Similarly, Erika Iserhoff augments a long, roughly stitched and bitten (to make patterns) strip of birch bark with a pristine photo transfer of a tree-lined lake. Old and new collide, yet neither seems out of place. The photo transfer is so skillfully integrated with the bark that, at first, it is almost invisible. The double lines created by the trees and their reflections parallel the natural striations in the bark. Iserhoff thus creates a kind of pause between traditional image making and contemporary, valourizing neither at the other's expense.

Amy Malbeuf's video loop, Rebirth, begins with a creature emerging from a snow-covered forest, its body covered head to toe in a pearly white, form-fitting shiny material (similar to a speed skater's uniform). The creature makes a snow angel, prances about, then removes the white covering, revealing a gleaming gold suit, followed by suits of cobalt and hot pink. Finally, the figure collapses, nude, and curls up on the powdery turf.

Conflating expensive sports gear with the cocoon-to-butterfly narrative, a birth analogy as old as human observation, seems like a bit of a cheap shot at first, a nature vs. the commercialization of nature (via outdoor sports) jab.

But Malbeuf frames the video as a joyous occasion, a forest debutant debut in ski bunny colours. This video is simply too playful to be read as a cranky diatribe. And nudity in the snow is always funny – it may even be a Canadian art sub-genre.

As with all the works in Ancestral Teachings, it's the fusion of traditional (but no less complex) identity narratives with new, open and polymorphous self-renderings – bark and snow with pixels and digitalization, so to speak – that matters in Malbeuf's video.

Self-actualization (personal and communal) comes in hot pink too.

IN OTHER VENUES

Katy Horan, Adrienne Kammerer, Jamiyla Lowe at Narwhal Art Projects

Until Dec. 5, 680 Queen St. W., Toronto

Creepy and cute (is there a German word for that?), Three Knocks showcases Horan's slithery ink and tissue paper silhouettes, Kammerer's misty drawings of occult-crazed children, and Lowe's razor sharp images of satanic circuses. Get your Goth on.

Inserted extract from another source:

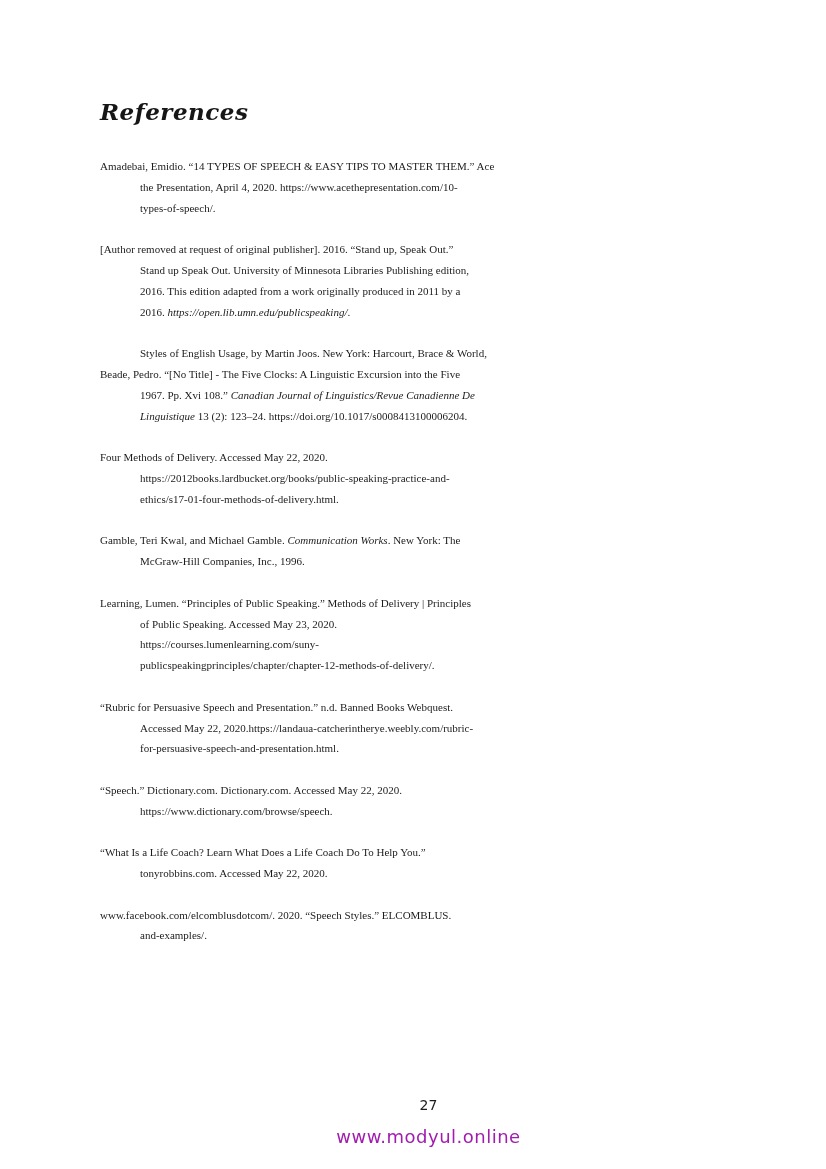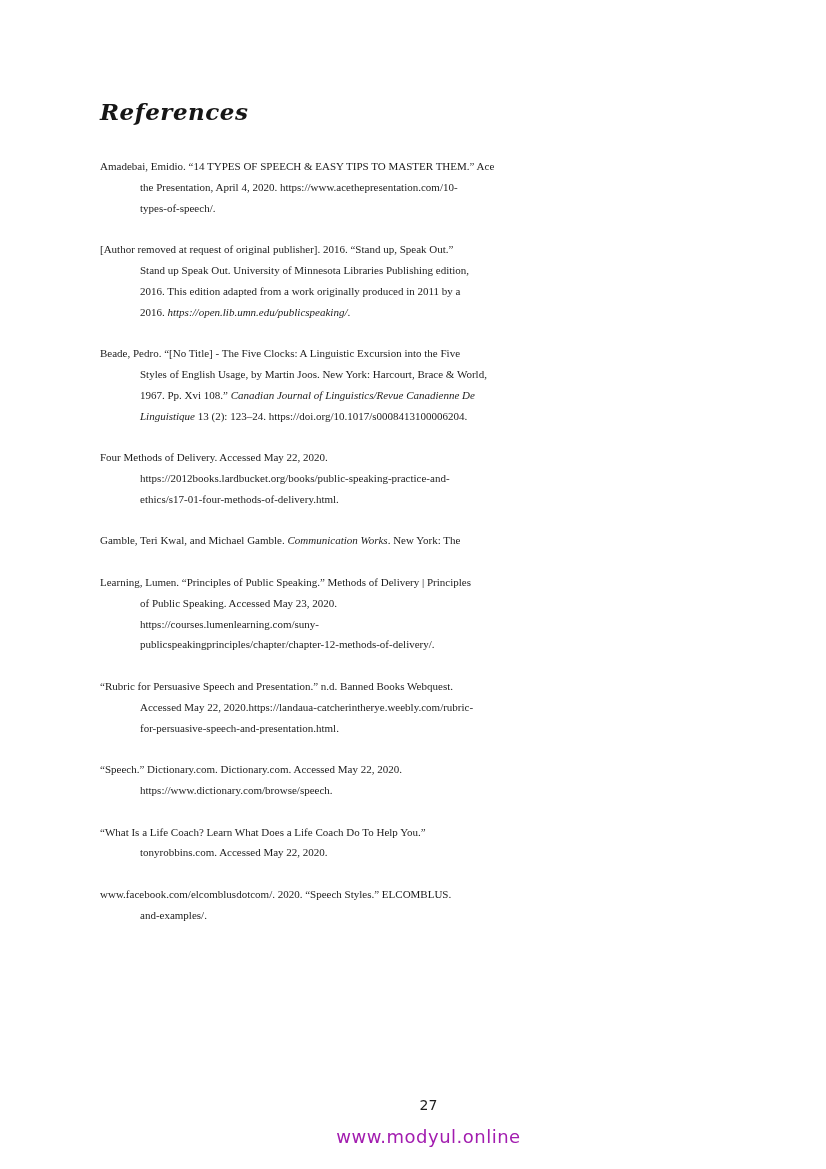"Beade, Pedro. “[No Title] -" div.ref-line { order: before "Styles of English Usage, by" -> after "Styles of English Usage, by" }
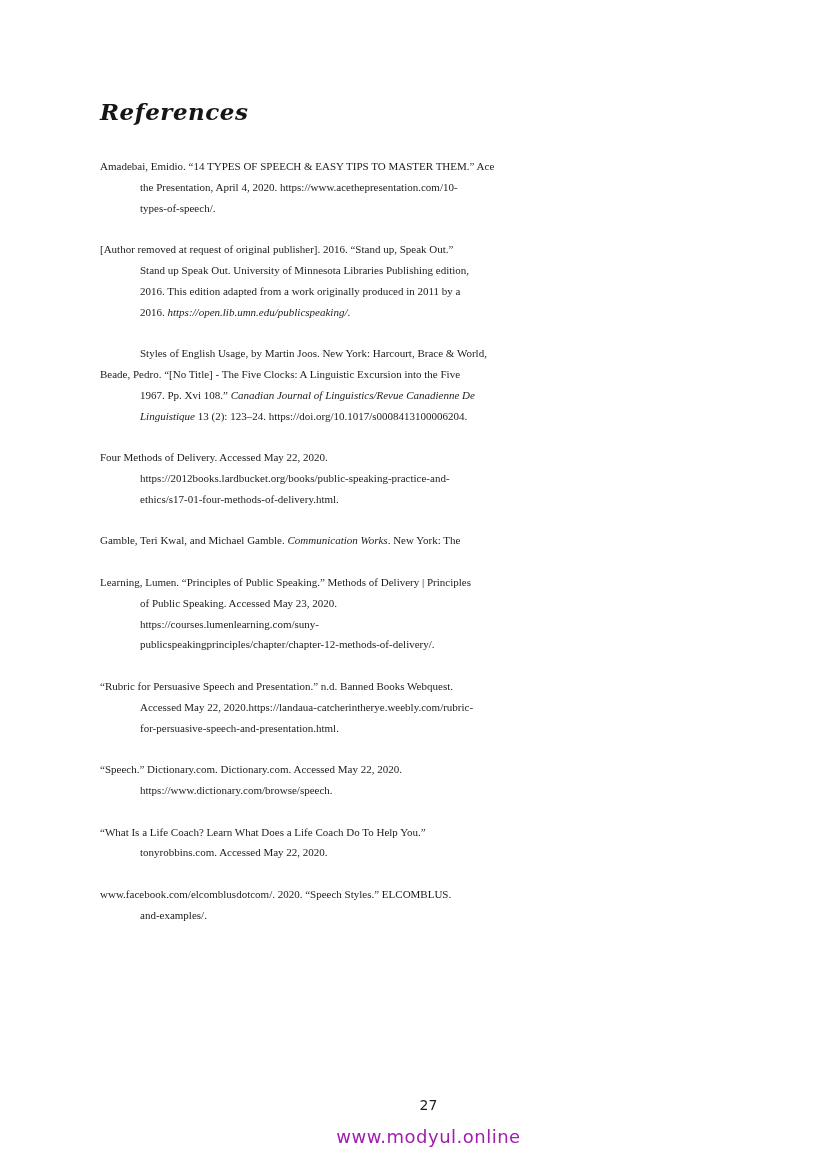"McGraw-Hill Companies, Inc., 1996." div.ref-line { html: none -> <div><span>McGraw-Hill Companies, Inc., 1996.</span></div> }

AIDS Action Now Poster/Virus; posters displayed across Toronto

Launching on the eve of International Day Without Art, AAN's public art campaign responds to the ongoing AIDS crisis with uncompromising, offended citizen-goading messages and visuals. When people stop dying, you can start complaining.

Tien Chang at Fran Hill Gallery

Until Dec. 18, 285 Rushton Rd., Toronto

You don't really look at a Tien Chang, you run with it. Chang unleashes more kinetic energy in a single painting than any three barns on fire. His horses are rampaging knots of muscle, sinew and breath – mane-to-tail tornadoes.